* **Source data**
=======

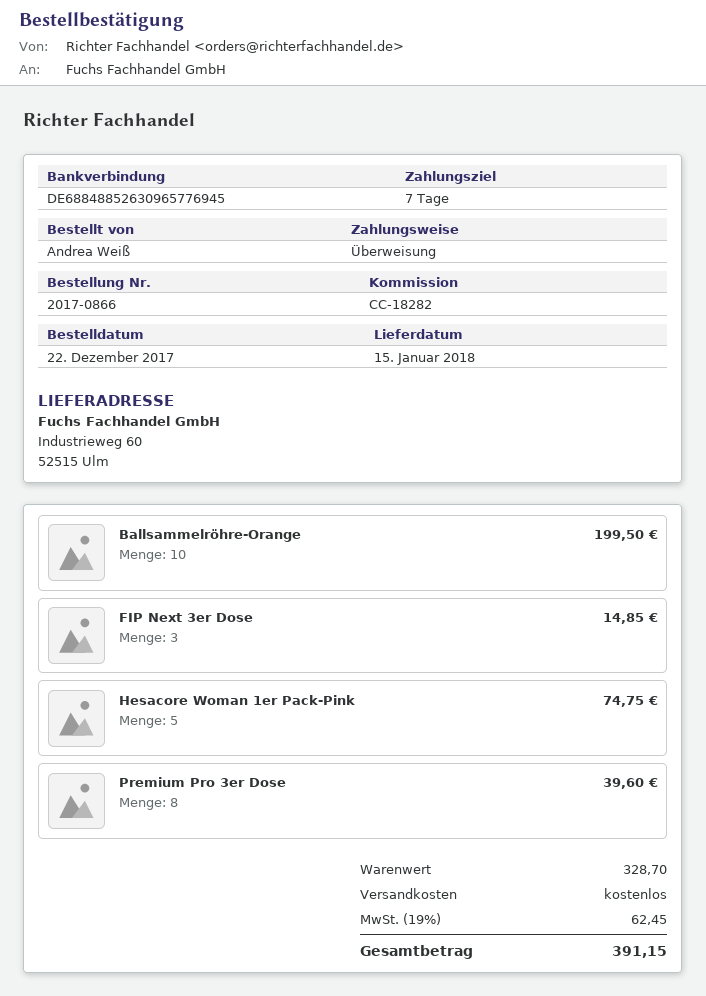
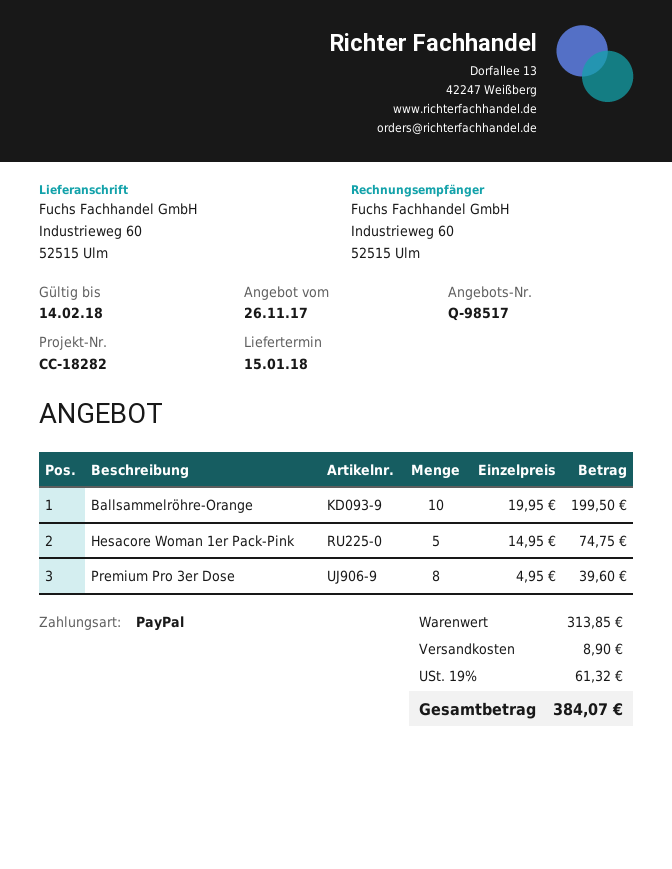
payment method: bank transfer -> PayPal
FIP Next 3er Dose: 3 for 14.85 -> none
subtotal: 328.70 -> 313.85
shipping: 0.00 -> 8.90
tax: 19% = 62.45 -> 19% = 61.32
total: 391.15 -> 384.07

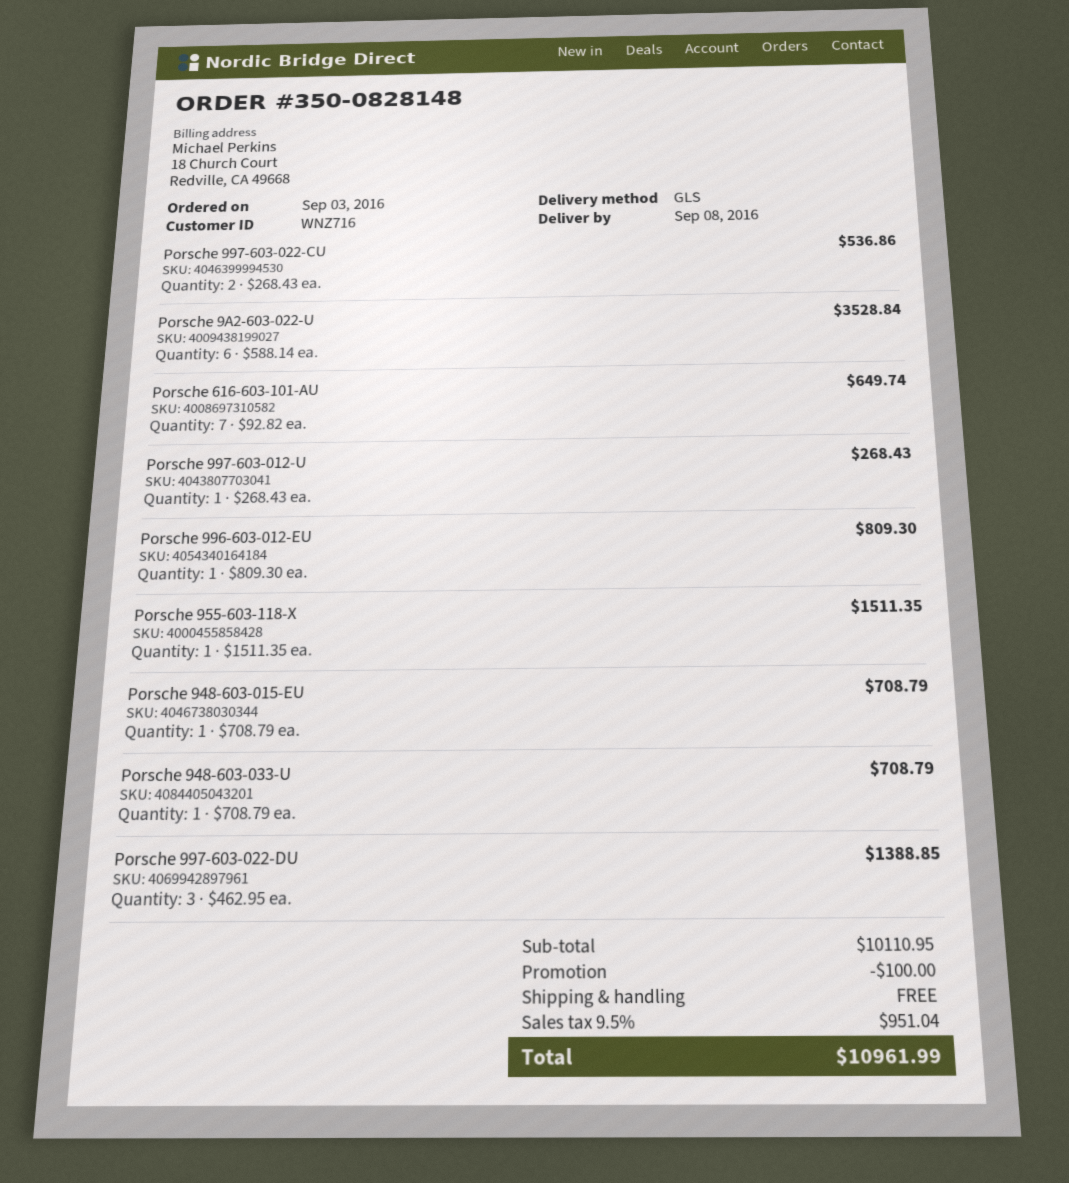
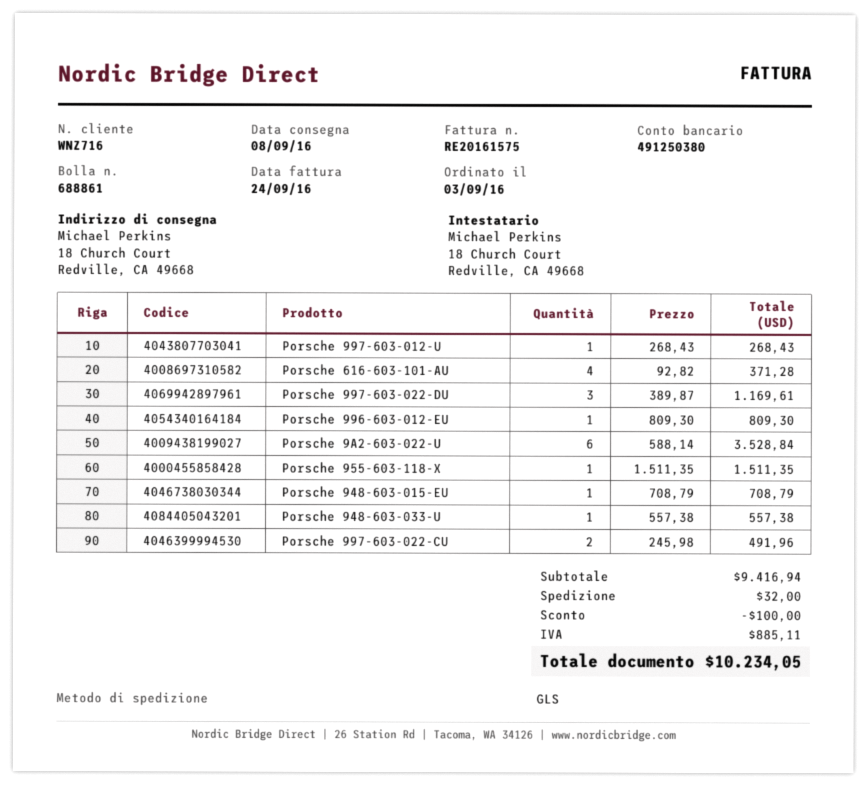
Porsche 997-603-022-CU: 2 x 268.43 = 536.86 -> 2 x 245.98 = 491.96
Porsche 616-603-101-AU: 7 x 92.82 = 649.74 -> 4 x 92.82 = 371.28
Porsche 948-603-033-U: 1 x 708.79 = 708.79 -> 1 x 557.38 = 557.38
Porsche 997-603-022-DU: 3 x 462.95 = 1388.85 -> 3 x 389.87 = 1169.61
subtotal: 10110.95 -> 9416.94
shipping: 0.00 -> 32.00
tax: 951.04 -> 885.11
total: 10961.99 -> 10234.05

=======

* **Task goal**
Check each line above for the string "subtotal" and copy every line that has it.

* **Answer below**
subtotal: 328.70 -> 313.85
subtotal: 10110.95 -> 9416.94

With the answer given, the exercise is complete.